I am pleased to say that all my recent work seems to have borne fruit, and I have now managed to code up a training and testing routine in
Octave that uses the
FANN library and its
Octave bindings. I think that this has been some of my most challenging coding work up to now, and required many hours of research on the web and
forum help to complete.
I find that one frustration with using open source software is the sparse and sometimes non-existent documentation and this blog post is partly intended as a guide for those readers who may also wish to use FANN in Octave. The code in the code box below is roughly divided into these sections
- Octave code to index into and extract the relevant data from previously saved files
- a section that uses Perl to format this data
- the Octave binding code that actually implements the FANN library functions to set up and train a NN
- a short bit of code to save and then test the NN on the training data
As the code itself is heavily commented no further comment is required.
% load training_data_1.mat on command line before running this script.

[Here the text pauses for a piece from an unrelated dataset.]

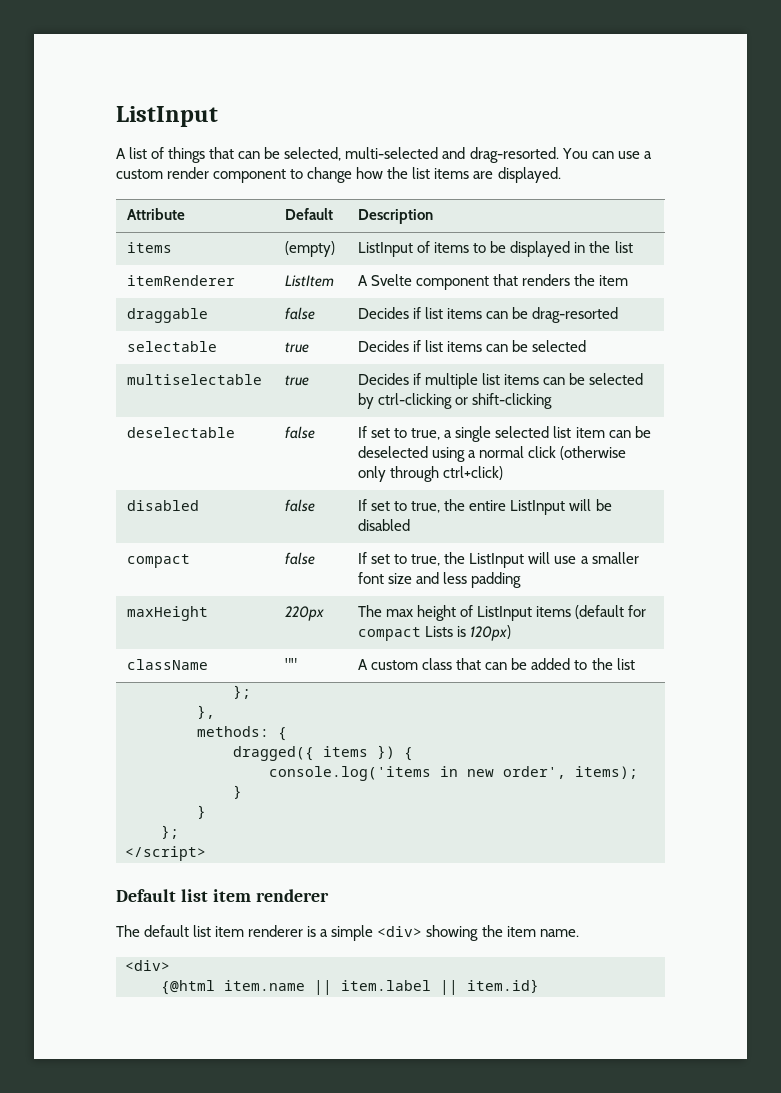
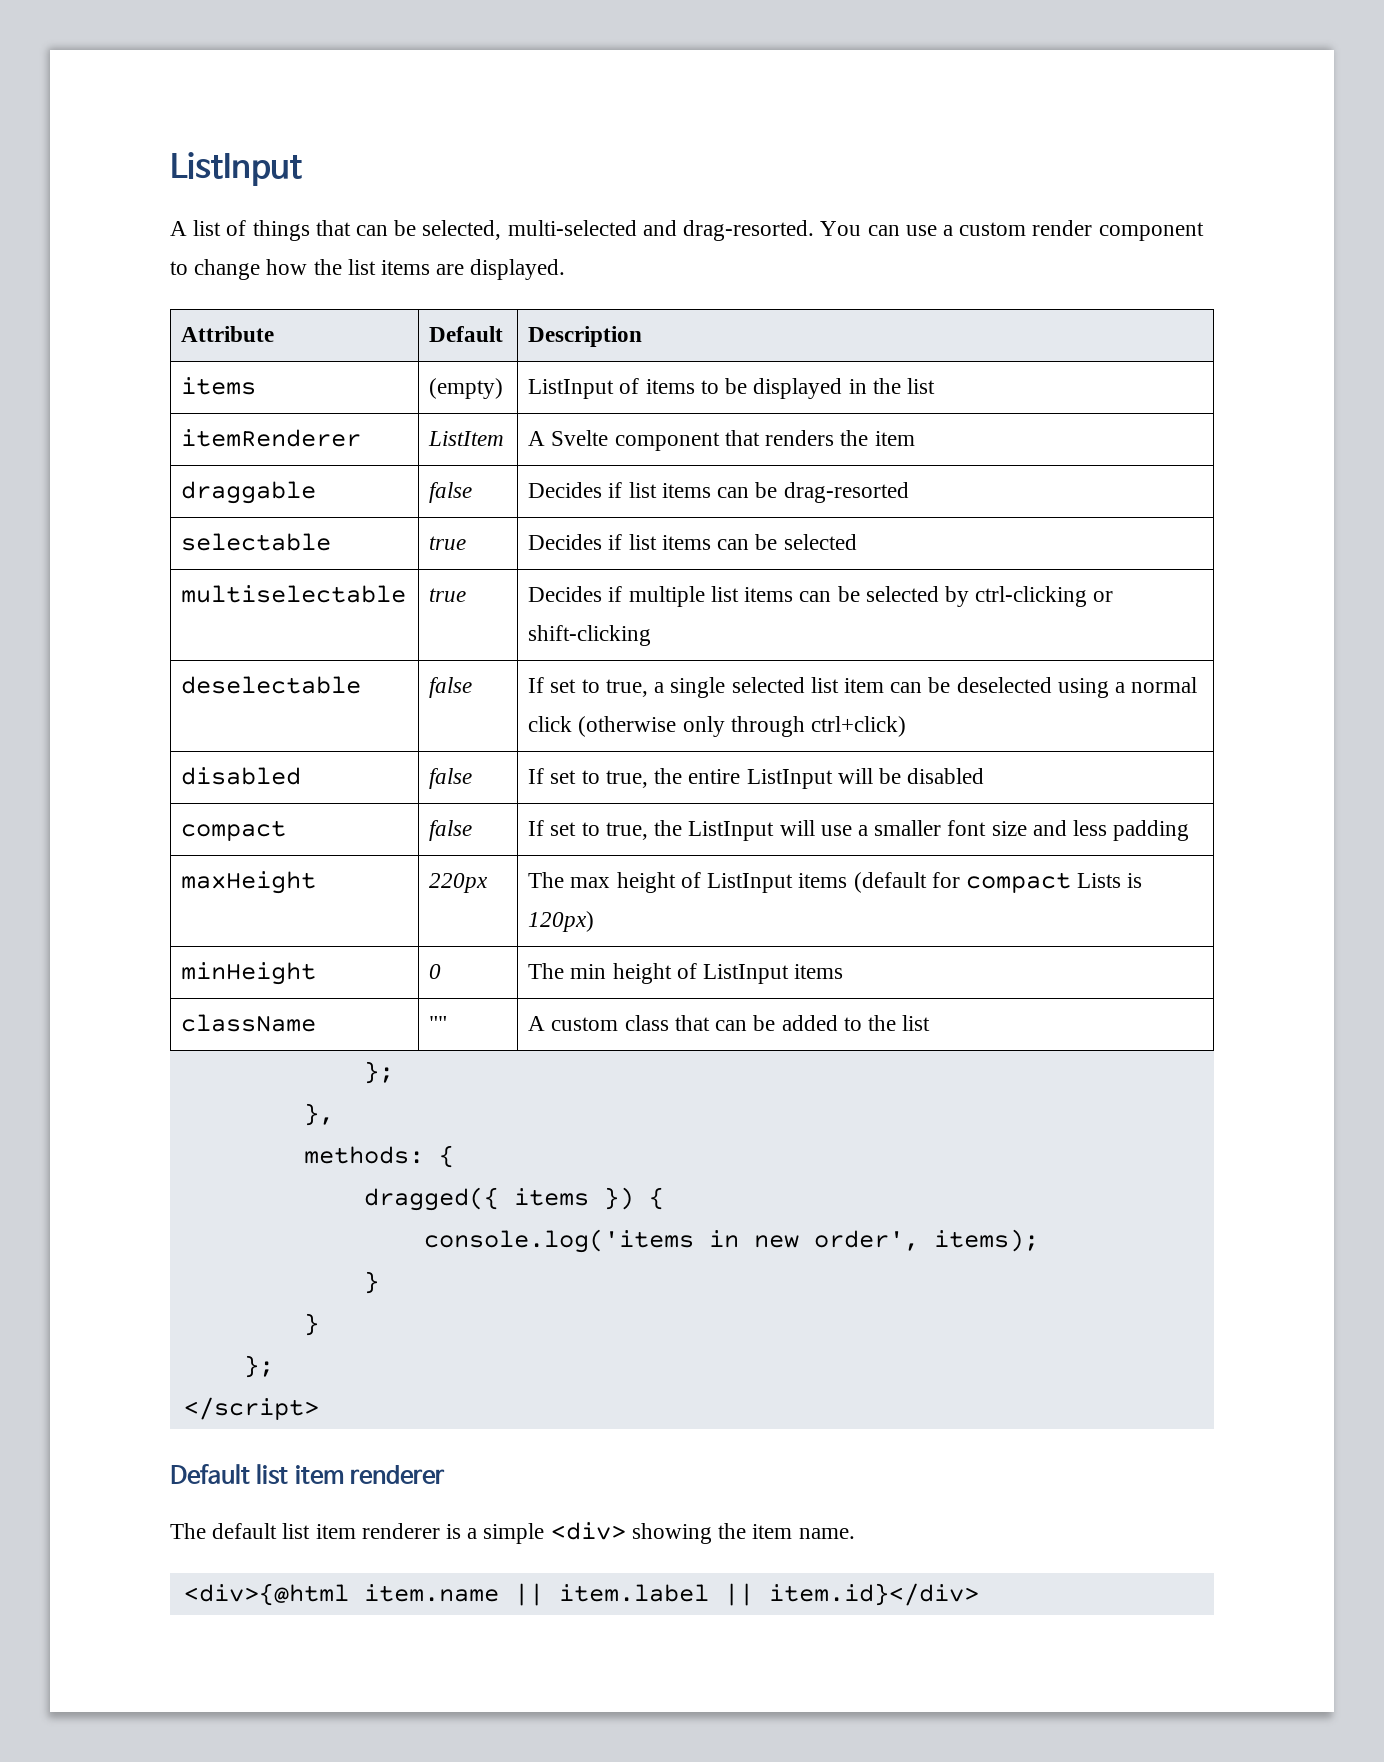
(512, 633) none -> [181,962,317,985] [429,964,442,979] [528,963,844,984] // minHeight | 0 | The min height of ListInput items
[125,960,170,971] [161,980,215,995] <div> // {@html -> [183,1583,349,1606] <div>{@html
[467,979,539,993] item.id} -> [768,1583,979,1606] item.id}</div>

clear exclusive -X -accurate_period -y
yy = eye(5)(y,:) ; % using training labels y, create an output vector suitable for NN training
period = input('Enter period of interest: ') ;
%for period = 10:50
fprintf('\nTraining for ANN period: %f\n', period ) ;
% This first switch control block creates the training data by indexing, by period, into them
% data loaded from training_data_1.mat
switch (period)
case 10
% index using input period
[i_X j_X] = find( accurate_period(:,1) == period ) ;
% extract the relevant part of X using above i_X index
X_train = X( [i_X] , : ) ;
% and same for market labels vector y
y_train = yy( [i_X] , : ) ;
% now index using input period plus 1 for test set
[i_X j_X] = find( accurate_period(:,1) == period+1 ) ;
% extract the relevant part of X using above i_X index
X_test = X( [i_X] , : ) ;
y_test = yy( [i_X] , : ) ;
train_data = [ X_train y_train ] ;
test_data = [ X_test y_test ] ;
detect_optima = train_data( (60:60:9000) , : ) ;
case 50
% index using input period
[i_X j_X] = find( accurate_period(:,1) == period ) ;
% extract the relevant part of X using above i_X index
X_train = X( [i_X] , : ) ;
% and same for market labels vector y
y_train = yy( [i_X] , : ) ;
% now index using input period minus 1 for test set
[i_X j_X] = find( accurate_period(:,1) == period-1 ) ;
% extract the relevant part of X using above i_X index
X_test = X( [i_X] , : ) ;
y_test = yy( [i_X] , : ) ;
train_data = [ X_train y_train ] ;
test_data = [ X_test y_test ] ;
detect_optima = train_data( (60:60:9000) , : ) ;
otherwise
% index using input period
[i_X j_X] = find( accurate_period(:,1) == period ) ;
% extract the relevant part of X using above i_X index
X_train = X( [i_X] , : ) ;
% and same for market labels vector y
y_train = yy( [i_X] , : ) ;
% now index using input period minus 1 for test set
[i_X j_X] = find( accurate_period(:,1) == period-1 ) ;
% extract the relevant part of X using above i_X index
X_test_1 = X( [i_X] , : ) ;
% and take every other value
X_test_1 = X_test_1( (2:2:9000) , : ) ;
% and same for market labels vector y
y_test_1 = yy( [i_X] , : ) ;
% and take every other value
y_test_1 = y_test_1( (2:2:9000) , : ) ;
% now index using input period plus 1 for test set
[i_X j_X] = find( accurate_period(:,1) == period+1 ) ;
% extract the relevant part of X using above i_X index
X_test_2 = X( [i_X] , : ) ;
% and take every other value
X_test_2 = X_test_2( (2:2:9000) , : ) ;
% and same for market labels vector y
y_test_2 = yy( [i_X] , : ) ;
% and take every other value
y_test_2 = y_test_2( (2:2:9000) , : ) ;
train_data = [ X_train y_train ] ;
test_data = [ [ X_test_1 y_test_1 ] ; [ X_test_2 y_test_2 ] ] ;
detect_optima = train_data( (60:60:9000) , : ) ;
endswitch % end of training data indexing switch
% now write this selected period data to -ascii files
save data_for_training -ascii train_data
save data_for_testing -ascii test_data
save detect_optima -ascii detect_optima % for use in Fanntool software
%************************************************************************
% Now the FANN training code ! *
%************************************************************************
% First set the parameters for the FANN structure
No_of_input_layer_nodes = 102
No_of_hidden_layer_nodes = 102
No_of_output_layer_nodes = 5
Total_no_of_layers = length( [ No_of_input_layer_nodes No_of_hidden_layer_nodes No_of_output_layer_nodes ] )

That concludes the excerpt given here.